Estudo | Dose | Grade* | Patientes | |||
Número Analisado |
Any Deficit Due to Spasm |
Números com Déficit de gravidade |
||||
U.S. | 20-30 mg | I-III | Nimodipina | 56 | 13 | 1 |
Placebo | 60 | 16 | 8*** | |||
Francês | 60 mg | I-III | Nimodipina | 31 | 4 | 2 |
Placebo | 39 | 11 | 10*** | |||
* Hunt and Hess Grade *** p=0.03 |
Um terceiro, grande, estudo foi realizado no Reino Unido em pacientes SAH com todos os graus de severidade (mas 89% estavam nos Graus I-III). A nimodipina foi doseada 60mg a cada 4 horas. Os resultados não foram definidos como relacionados ou não a espasmo, mas houve uma redução significativa na taxa geral de infarto e desfecho neurológico gravemente incapacitante aos 3 meses:
Nimodipina | Placebo | |
Total pacientes | 278 | 276 |
Bom recuperação | 199* | 169 |
Incapacidade moderada | 24 | 16 |
Incapacidade severa | 12*** | 31 |
Morte | 43**** | 60 |
* p = 0.0444 – bom e moderado vs severo e morto *** p = 0,001 – incapacidade grave **** p = 0,056 – morte |
Um estudo canadense entrou em pacientes muito mais doentes, (Hunt e Hess Graus III-V), que tinham uma alta taxa de morte e incapacidade, e usou uma dose de 90 mg a cada 4 horas, mas foi semelhante aos dois primeiros estudos. A análise dos déficits isquêmicos retardados, muitos dos quais resultam de espasmos, mostrou uma redução significativa nos déficits relacionados a espasmos. Entre os pacientes analisados (72 nimodipinas, 82 placebo), houve os seguintes resultados.
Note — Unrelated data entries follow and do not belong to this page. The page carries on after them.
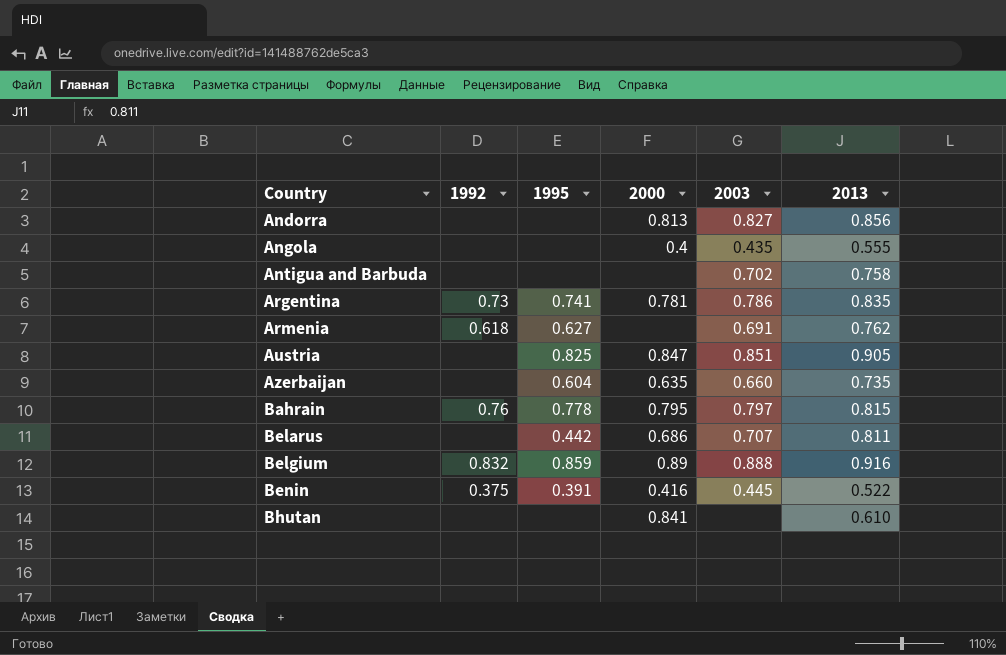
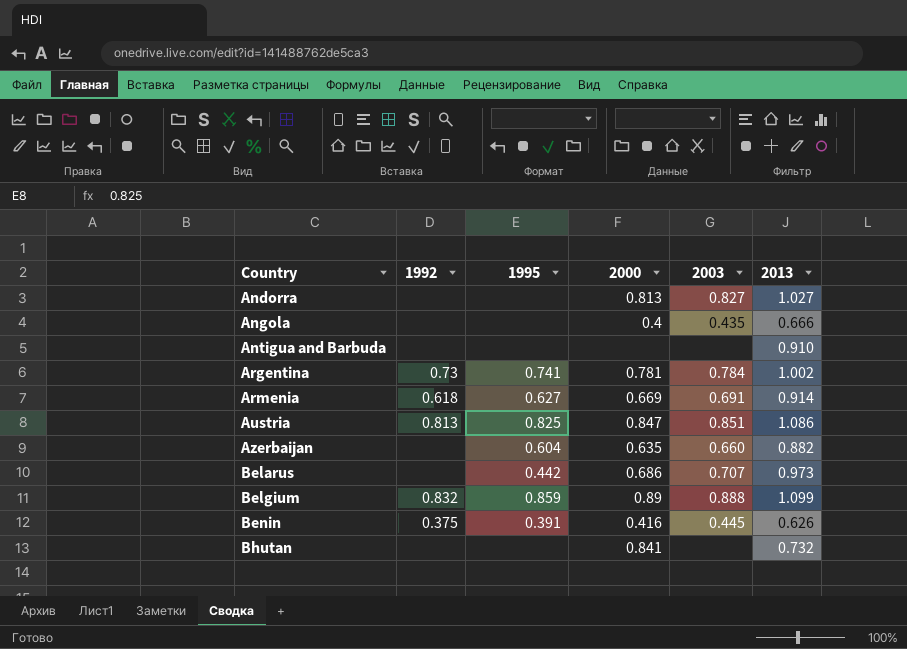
row Bahrain: 0.76 | 0.778 | 0.795 | 0.797 | 0.815 -> none
Andorra | 2013: 0.856 -> 1.027
Angola | 2013: 0.555 -> 0.666
Antigua and Barbuda | 2003: 0.702 -> none
Antigua and Barbuda | 2013: 0.758 -> 0.910
Argentina | 2003: 0.786 -> 0.784
Argentina | 2013: 0.835 -> 1.002
Armenia | 2000: none -> 0.669
Armenia | 2013: 0.762 -> 0.914
Austria | 1992: none -> 0.813
Austria | 2013: 0.905 -> 1.086
Azerbaijan | 2013: 0.735 -> 0.882
Belarus | 2013: 0.811 -> 0.973
Belgium | 2013: 0.916 -> 1.099
Benin | 2013: 0.522 -> 0.626
Bhutan | 2013: 0.610 -> 0.732

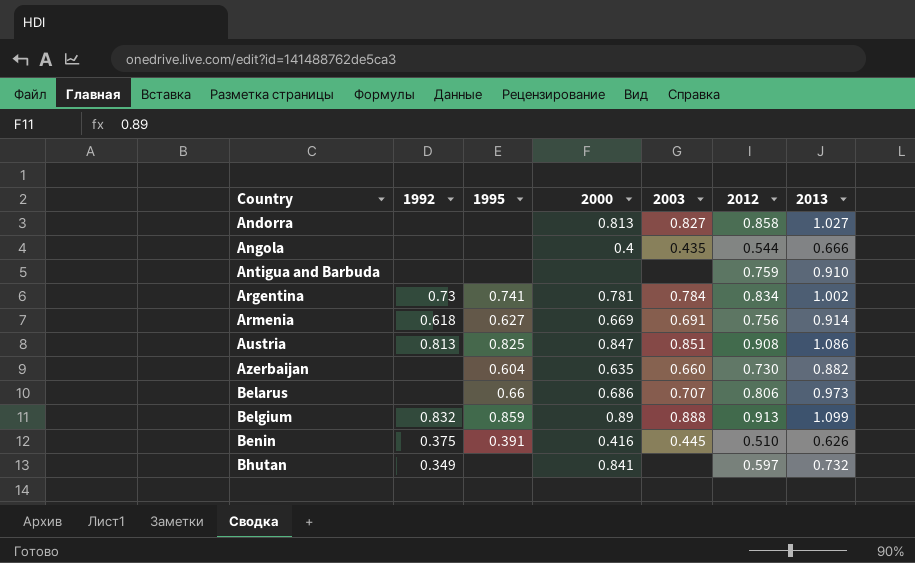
column 2012 | position: none -> 6
Belarus | 1995: 0.442 -> 0.66
Bhutan | 1992: none -> 0.349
Iscémico retardado Déficits (DID) |
Déficits permanentes | |||
Nimodipina n (%) |
Placebo n (%) |
Nimodipina n (%) |
Placebo n (%) |
|
DID Espasmo Sozinho | 8 (11)* | 25 (31) | 5(7)* | 22 (27) |
DID Espasmo Contribuinte | 18 (25) | 21 (26) | 16(22) | 17 (21) |
DID Sem Espasmo | 7 (10) | 8 (10) | 6(8) | 7 (9) |
Sem DID | 39 (54) | 28 (34) | 45(63) | 36 (44) |
* p = 0.001, nimodipina vs placebo |
Quando os dados foram combinados para os estudos do Canadá e do Reino Unido, a diferença de tratamento na taxa de sucesso (ou seja, boa recuperação) na Escala de Resultados de Glasgow foi de 25,3% (nimodipina) contra 10,9% (placebo) para Hunt e Hess Graus IV ou V . A tabela abaixo demonstra que a nimodipina tende a melhorar a boa recuperação de pacientes com HAS com mau estado neurológico pós-caça, enquanto diminui os números com deficiência grave e sobrevida vegetativa.
Resultado de Glasgow* | Nimodipina (n=87) |
Placebo (n=101) |
Recuperação de Bons Resultados | 22 (25.3%) | 11 (10,9%) |
Deficiência moderada | 8 (9,2%) | 12 (11.9%) |
Deficiência grave | 6 (6,9%) | 15 (14,9%) |
Sobrevivência vegetativa | 4 (4.6%) | 9 (8,9%) |
Morte | 47 (54,0%) | 54 (53.5%) |
* p = 0,045, nimodipina vs placebo |
Um estudo de dosagem comparando doses de 30, 60 e 90 mg encontrou uma taxa geralmente baixa de déficits neurológicos relacionados a espasmos, mas sem relação dose-resposta.